TASK PROMPT: Pictures excluded, copy word for word the lines from the one holding "(Possible) Remaining bugs" through the last line below.

(Edit tracking data)
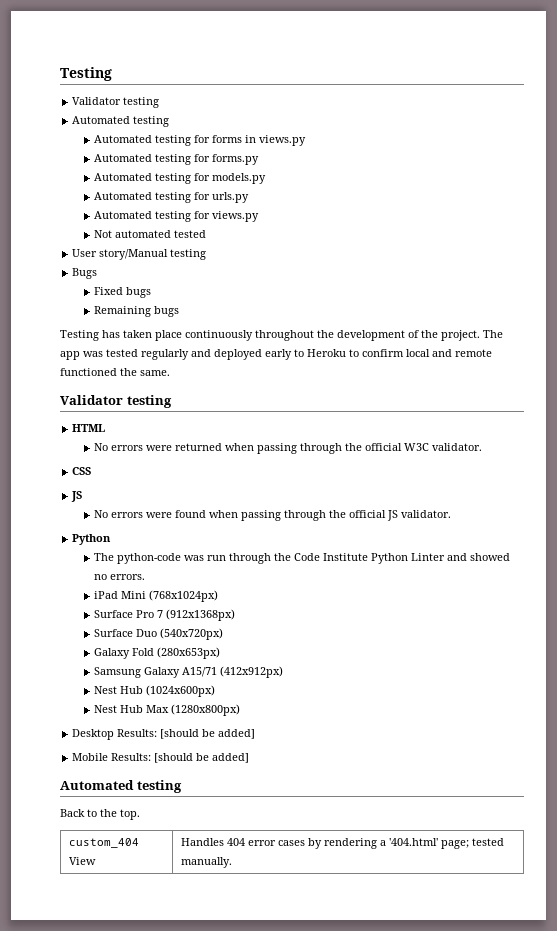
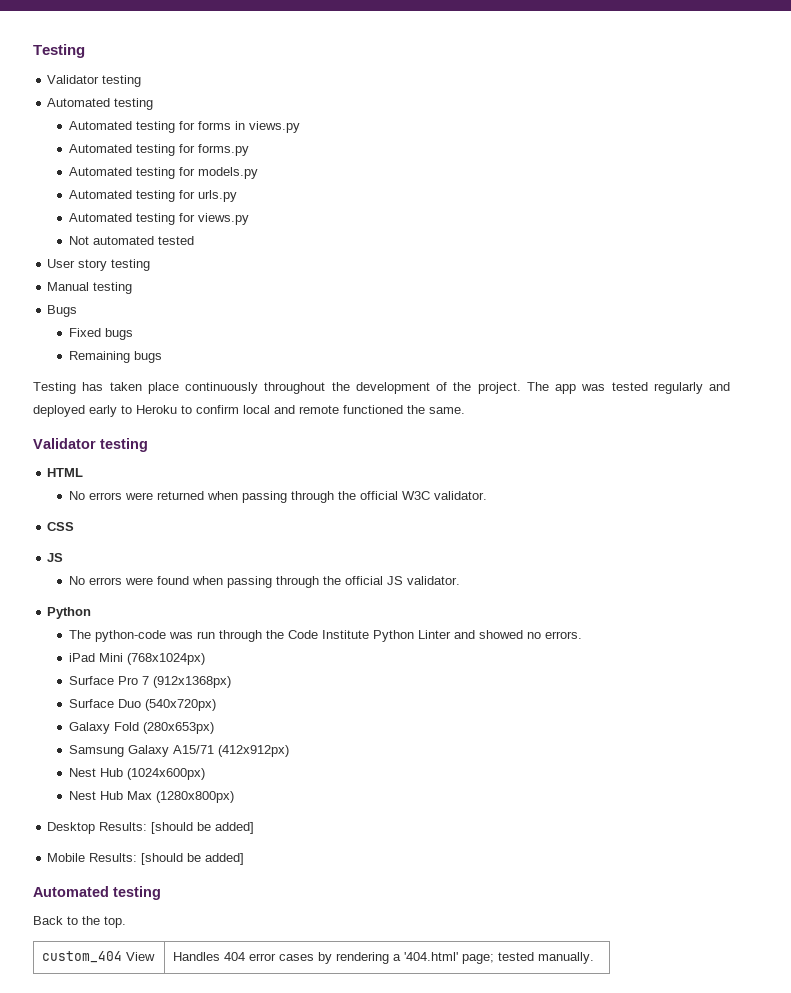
- User story/Manual testing
+ User story testing
+ Manual testing

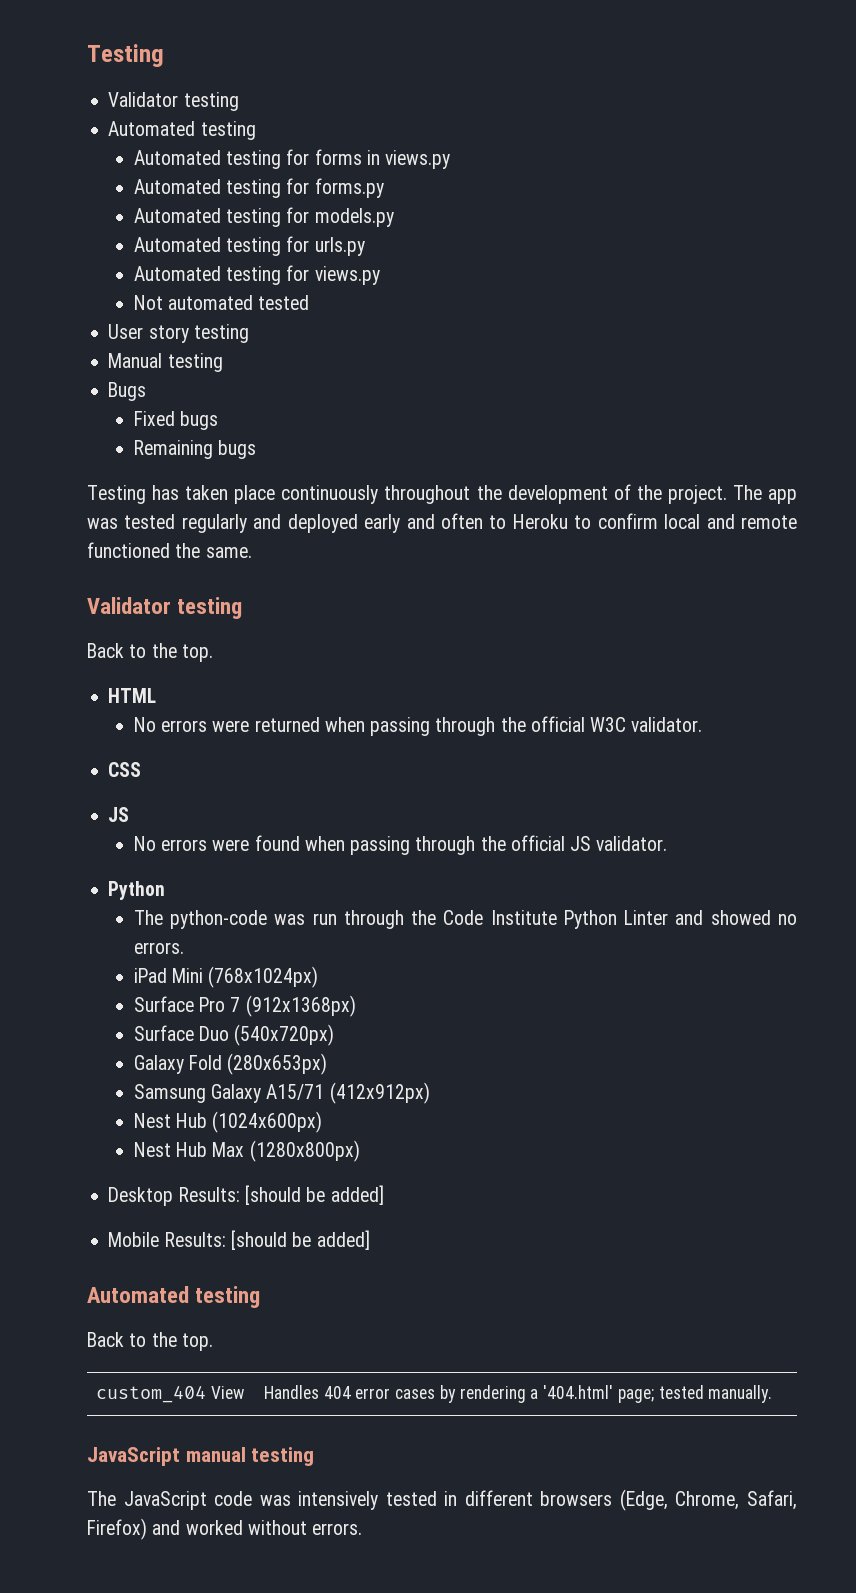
- The app was tested regularly and deployed early to Heroku to confirm local and remote functioned the same.
+ The app was tested regularly and deployed early and often to Heroku to confirm local and remote functioned the same.
  Validator testing
+ Back to the top.
+ JavaScript manual testing
+ The JavaScript code was intensively tested in different browsers (Edge, Chrome, Safari, Firefox) and worked without errors.

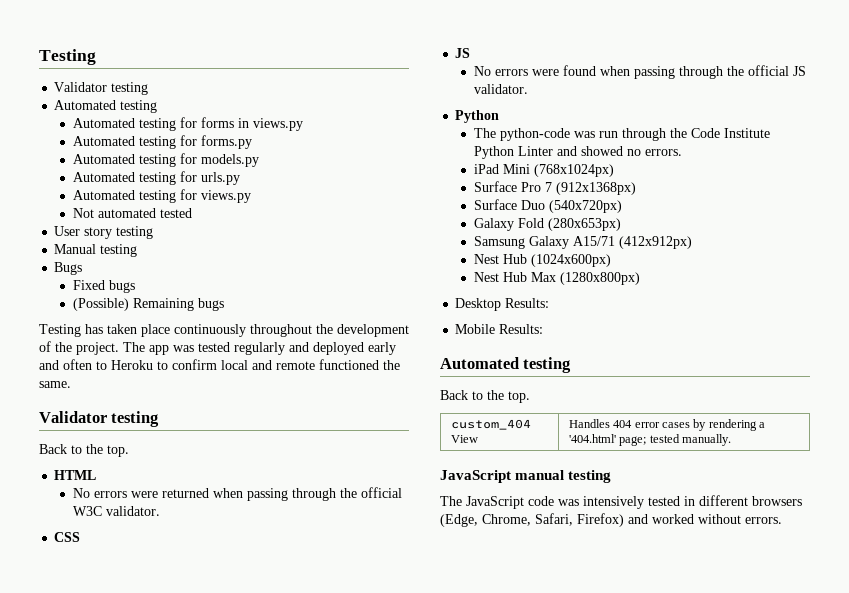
- Remaining bugs
+ (Possible) Remaining bugs
- Desktop Results: [should be added]
+ Desktop Results:
- Mobile Results: [should be added]
+ Mobile Results:

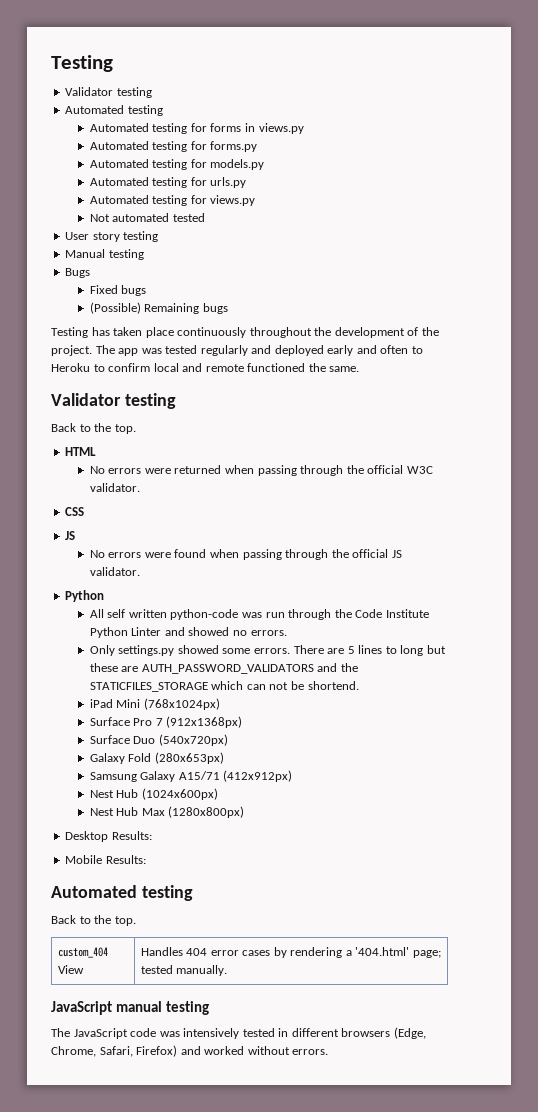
- The python-code was run through the Code Institute Python Linter and showed no errors.
+ All self written python-code was run through the Code Institute Python Linter and showed no errors.
+ Only settings.py showed some errors. There are 5 lines to long but these are AUTH_PASSWORD_VALIDATORS and the STATICFILES_STORAGE which can not be shortend.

WRITTEN SOLUTION:
+ (Possible) Remaining bugs
- Desktop Results: [should be added]
+ Desktop Results:
- Mobile Results: [should be added]
+ Mobile Results:

- The python-code was run through the Code Institute Python Linter and showed no errors.
+ All self written python-code was run through the Code Institute Python Linter and showed no errors.
+ Only settings.py showed some errors. There are 5 lines to long but these are AUTH_PASSWORD_VALIDATORS and the STATICFILES_STORAGE which can not be shortend.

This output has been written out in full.